**Work item**
In the data below, find each line that contains the word "none" and copy it.

**Records supplied**
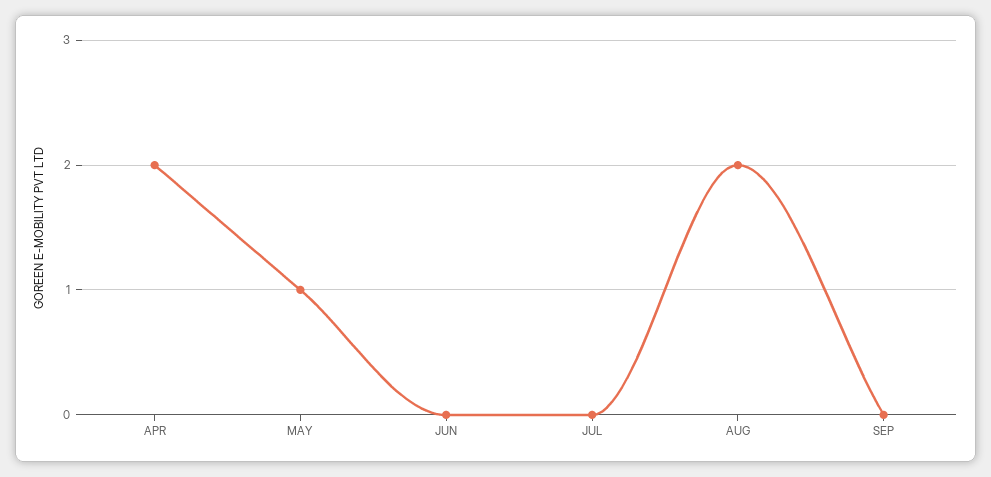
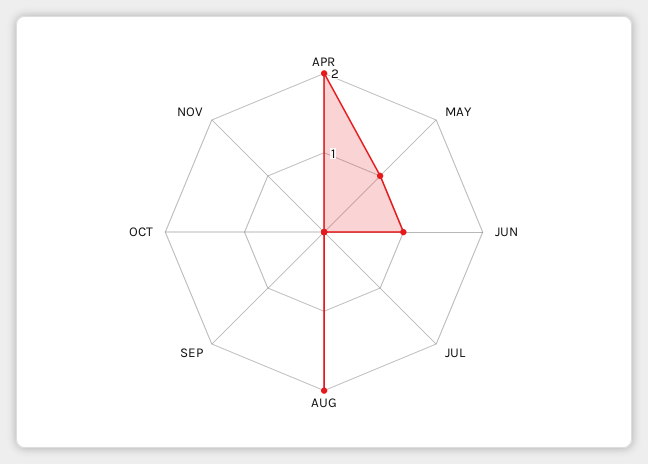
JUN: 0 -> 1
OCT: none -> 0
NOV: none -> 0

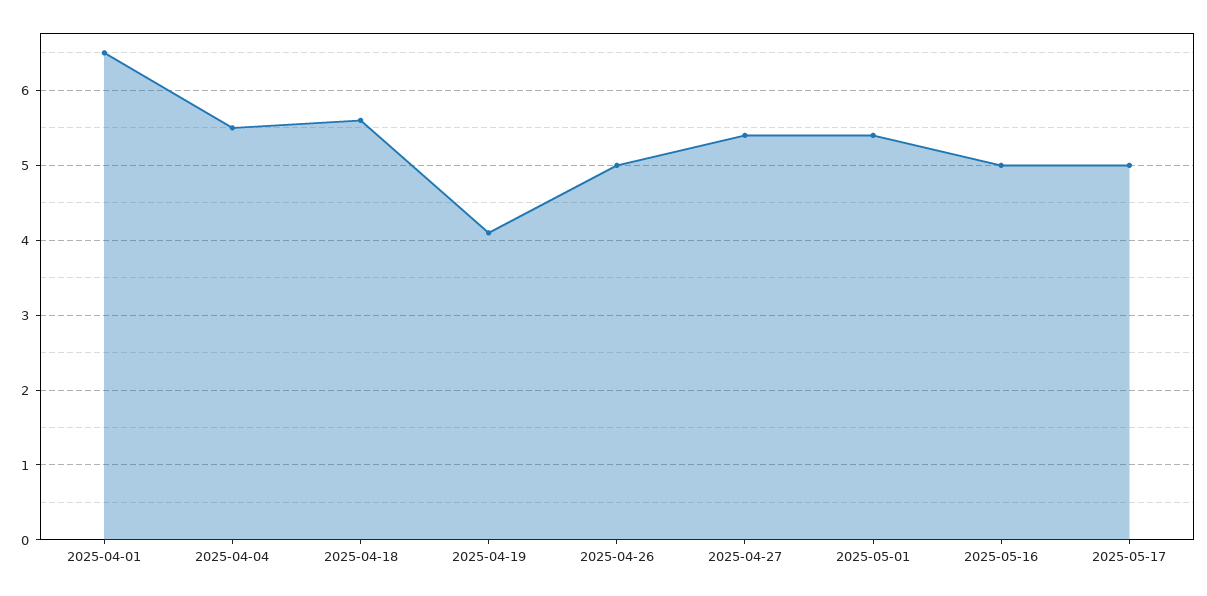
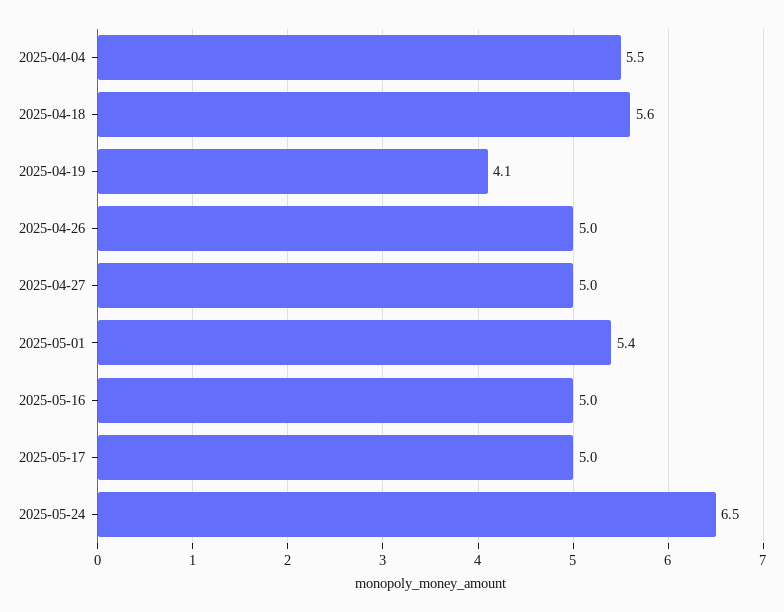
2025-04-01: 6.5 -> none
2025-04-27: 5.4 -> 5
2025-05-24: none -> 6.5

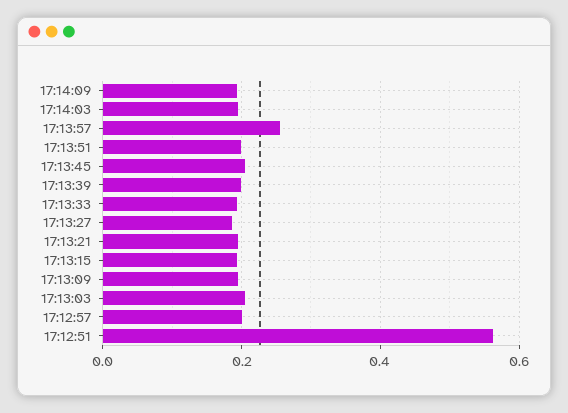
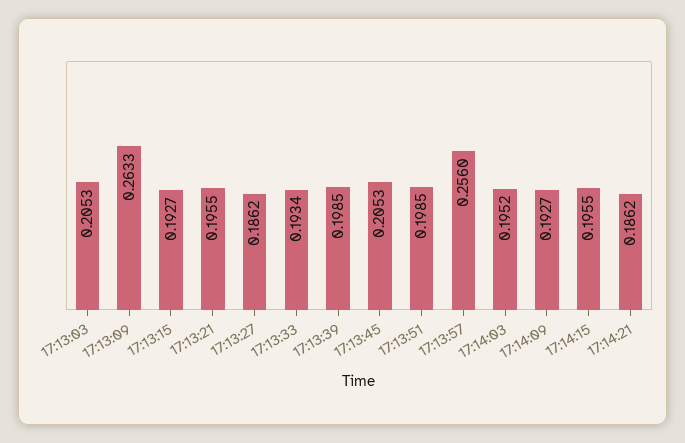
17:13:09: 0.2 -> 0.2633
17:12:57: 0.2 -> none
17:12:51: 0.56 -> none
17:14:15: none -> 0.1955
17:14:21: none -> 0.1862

**Result**
OCT: none -> 0
NOV: none -> 0
2025-04-01: 6.5 -> none
2025-05-24: none -> 6.5
17:12:57: 0.2 -> none
17:12:51: 0.56 -> none
17:14:15: none -> 0.1955
17:14:21: none -> 0.1862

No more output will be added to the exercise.